What to do — Each line below must be printed again exactly.

Provided records —
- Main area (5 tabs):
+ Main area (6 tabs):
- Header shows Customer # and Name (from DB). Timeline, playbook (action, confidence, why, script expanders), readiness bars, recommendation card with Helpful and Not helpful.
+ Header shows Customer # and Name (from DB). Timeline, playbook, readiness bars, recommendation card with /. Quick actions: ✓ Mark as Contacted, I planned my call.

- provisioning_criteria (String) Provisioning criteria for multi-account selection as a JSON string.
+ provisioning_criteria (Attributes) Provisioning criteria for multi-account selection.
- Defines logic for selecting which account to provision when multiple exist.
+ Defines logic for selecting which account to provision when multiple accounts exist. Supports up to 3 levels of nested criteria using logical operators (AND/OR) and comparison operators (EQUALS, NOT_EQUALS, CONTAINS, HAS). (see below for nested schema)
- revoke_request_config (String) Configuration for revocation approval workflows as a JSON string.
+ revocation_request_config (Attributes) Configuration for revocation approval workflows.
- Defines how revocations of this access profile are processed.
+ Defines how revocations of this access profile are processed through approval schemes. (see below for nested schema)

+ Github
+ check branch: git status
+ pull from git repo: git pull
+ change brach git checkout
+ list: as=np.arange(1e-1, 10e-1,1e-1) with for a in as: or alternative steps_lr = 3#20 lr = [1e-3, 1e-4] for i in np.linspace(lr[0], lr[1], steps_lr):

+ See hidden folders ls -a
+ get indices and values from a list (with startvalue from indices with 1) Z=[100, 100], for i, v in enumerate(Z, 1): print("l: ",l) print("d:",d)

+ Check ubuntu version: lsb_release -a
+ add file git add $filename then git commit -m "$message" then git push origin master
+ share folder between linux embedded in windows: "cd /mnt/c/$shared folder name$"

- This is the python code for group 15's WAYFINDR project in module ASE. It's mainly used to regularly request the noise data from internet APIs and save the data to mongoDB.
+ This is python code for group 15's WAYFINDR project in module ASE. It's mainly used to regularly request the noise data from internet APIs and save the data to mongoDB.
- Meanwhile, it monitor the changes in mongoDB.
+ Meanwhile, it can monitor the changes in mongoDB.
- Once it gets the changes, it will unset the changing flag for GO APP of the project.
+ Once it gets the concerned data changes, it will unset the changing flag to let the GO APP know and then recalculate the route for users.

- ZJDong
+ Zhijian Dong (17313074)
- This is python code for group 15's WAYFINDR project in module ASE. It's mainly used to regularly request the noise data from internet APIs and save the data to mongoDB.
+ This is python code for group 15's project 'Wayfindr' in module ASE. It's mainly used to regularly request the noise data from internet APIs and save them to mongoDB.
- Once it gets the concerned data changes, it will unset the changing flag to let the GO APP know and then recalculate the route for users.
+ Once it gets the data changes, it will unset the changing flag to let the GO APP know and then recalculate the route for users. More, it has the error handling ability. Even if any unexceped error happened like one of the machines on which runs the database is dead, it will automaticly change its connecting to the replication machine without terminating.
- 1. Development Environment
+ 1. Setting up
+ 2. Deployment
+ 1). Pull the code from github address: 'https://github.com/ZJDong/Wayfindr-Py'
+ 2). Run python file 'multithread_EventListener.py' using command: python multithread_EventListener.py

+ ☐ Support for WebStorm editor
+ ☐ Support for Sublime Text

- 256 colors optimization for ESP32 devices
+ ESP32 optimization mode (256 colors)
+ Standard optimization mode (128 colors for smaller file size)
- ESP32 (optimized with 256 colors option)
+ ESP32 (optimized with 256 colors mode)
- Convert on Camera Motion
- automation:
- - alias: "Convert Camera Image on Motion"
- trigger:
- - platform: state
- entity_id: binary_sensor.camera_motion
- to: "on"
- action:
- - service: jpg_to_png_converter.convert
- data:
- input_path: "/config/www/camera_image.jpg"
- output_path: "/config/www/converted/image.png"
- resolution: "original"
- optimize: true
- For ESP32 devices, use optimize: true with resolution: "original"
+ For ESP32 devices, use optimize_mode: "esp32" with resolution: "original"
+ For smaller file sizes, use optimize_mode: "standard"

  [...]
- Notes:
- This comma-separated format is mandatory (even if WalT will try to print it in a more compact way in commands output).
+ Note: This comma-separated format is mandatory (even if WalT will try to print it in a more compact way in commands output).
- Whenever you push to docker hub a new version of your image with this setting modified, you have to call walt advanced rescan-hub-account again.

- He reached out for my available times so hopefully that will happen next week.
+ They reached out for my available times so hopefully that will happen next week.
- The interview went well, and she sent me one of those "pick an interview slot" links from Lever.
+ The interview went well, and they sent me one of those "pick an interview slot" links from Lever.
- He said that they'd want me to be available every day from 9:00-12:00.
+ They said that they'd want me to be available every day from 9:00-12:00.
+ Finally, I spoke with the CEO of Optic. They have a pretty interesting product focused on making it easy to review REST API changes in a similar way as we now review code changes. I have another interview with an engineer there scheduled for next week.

Task answer —
- Main area (5 tabs):
+ Main area (6 tabs):
- Header shows Customer # and Name (from DB). Timeline, playbook (action, confidence, why, script expanders), readiness bars, recommendation card with Helpful and Not helpful.
+ Header shows Customer # and Name (from DB). Timeline, playbook, readiness bars, recommendation card with /. Quick actions: ✓ Mark as Contacted, I planned my call.

- provisioning_criteria (String) Provisioning criteria for multi-account selection as a JSON string.
+ provisioning_criteria (Attributes) Provisioning criteria for multi-account selection.
- Defines logic for selecting which account to provision when multiple exist.
+ Defines logic for selecting which account to provision when multiple accounts exist. Supports up to 3 levels of nested criteria using logical operators (AND/OR) and comparison operators (EQUALS, NOT_EQUALS, CONTAINS, HAS). (see below for nested schema)
- revoke_request_config (String) Configuration for revocation approval workflows as a JSON string.
+ revocation_request_config (Attributes) Configuration for revocation approval workflows.
- Defines how revocations of this access profile are processed.
+ Defines how revocations of this access profile are processed through approval schemes. (see below for nested schema)

+ Github
+ check branch: git status
+ pull from git repo: git pull
+ change brach git checkout
+ list: as=np.arange(1e-1, 10e-1,1e-1) with for a in as: or alternative steps_lr = 3#20 lr = [1e-3, 1e-4] for i in np.linspace(lr[0], lr[1], steps_lr):

+ See hidden folders ls -a
+ get indices and values from a list (with startvalue from indices with 1) Z=[100, 100], for i, v in enumerate(Z, 1): print("l: ",l) print("d:",d)

+ Check ubuntu version: lsb_release -a
+ add file git add $filename then git commit -m "$message" then git push origin master
+ share folder between linux embedded in windows: "cd /mnt/c/$shared folder name$"

- This is the python code for group 15's WAYFINDR project in module ASE. It's mainly used to regularly request the noise data from internet APIs and save the data to mongoDB.
+ This is python code for group 15's WAYFINDR project in module ASE. It's mainly used to regularly request the noise data from internet APIs and save the data to mongoDB.
- Meanwhile, it monitor the changes in mongoDB.
+ Meanwhile, it can monitor the changes in mongoDB.
- Once it gets the changes, it will unset the changing flag for GO APP of the project.
+ Once it gets the concerned data changes, it will unset the changing flag to let the GO APP know and then recalculate the route for users.

- ZJDong
+ Zhijian Dong (17313074)
- This is python code for group 15's WAYFINDR project in module ASE. It's mainly used to regularly request the noise data from internet APIs and save the data to mongoDB.
+ This is python code for group 15's project 'Wayfindr' in module ASE. It's mainly used to regularly request the noise data from internet APIs and save them to mongoDB.
- Once it gets the concerned data changes, it will unset the changing flag to let the GO APP know and then recalculate the route for users.
+ Once it gets the data changes, it will unset the changing flag to let the GO APP know and then recalculate the route for users. More, it has the error handling ability. Even if any unexceped error happened like one of the machines on which runs the database is dead, it will automaticly change its connecting to the replication machine without terminating.
- 1. Development Environment
+ 1. Setting up
+ 2. Deployment
+ 1). Pull the code from github address: 'https://github.com/ZJDong/Wayfindr-Py'
+ 2). Run python file 'multithread_EventListener.py' using command: python multithread_EventListener.py

+ ☐ Support for WebStorm editor
+ ☐ Support for Sublime Text

- 256 colors optimization for ESP32 devices
+ ESP32 optimization mode (256 colors)
+ Standard optimization mode (128 colors for smaller file size)
- ESP32 (optimized with 256 colors option)
+ ESP32 (optimized with 256 colors mode)
- Convert on Camera Motion
- automation:
- - alias: "Convert Camera Image on Motion"
- trigger:
- - platform: state
- entity_id: binary_sensor.camera_motion
- to: "on"
- action:
- - service: jpg_to_png_converter.convert
- data:
- input_path: "/config/www/camera_image.jpg"
- output_path: "/config/www/converted/image.png"
- resolution: "original"
- optimize: true
- For ESP32 devices, use optimize: true with resolution: "original"
+ For ESP32 devices, use optimize_mode: "esp32" with resolution: "original"
+ For smaller file sizes, use optimize_mode: "standard"

  [...]
- Notes:
- This comma-separated format is mandatory (even if WalT will try to print it in a more compact way in commands output).
+ Note: This comma-separated format is mandatory (even if WalT will try to print it in a more compact way in commands output).
- Whenever you push to docker hub a new version of your image with this setting modified, you have to call walt advanced rescan-hub-account again.

- He reached out for my available times so hopefully that will happen next week.
+ They reached out for my available times so hopefully that will happen next week.
- The interview went well, and she sent me one of those "pick an interview slot" links from Lever.
+ The interview went well, and they sent me one of those "pick an interview slot" links from Lever.
- He said that they'd want me to be available every day from 9:00-12:00.
+ They said that they'd want me to be available every day from 9:00-12:00.
+ Finally, I spoke with the CEO of Optic. They have a pretty interesting product focused on making it easy to review REST API changes in a similar way as we now review code changes. I have another interview with an engineer there scheduled for next week.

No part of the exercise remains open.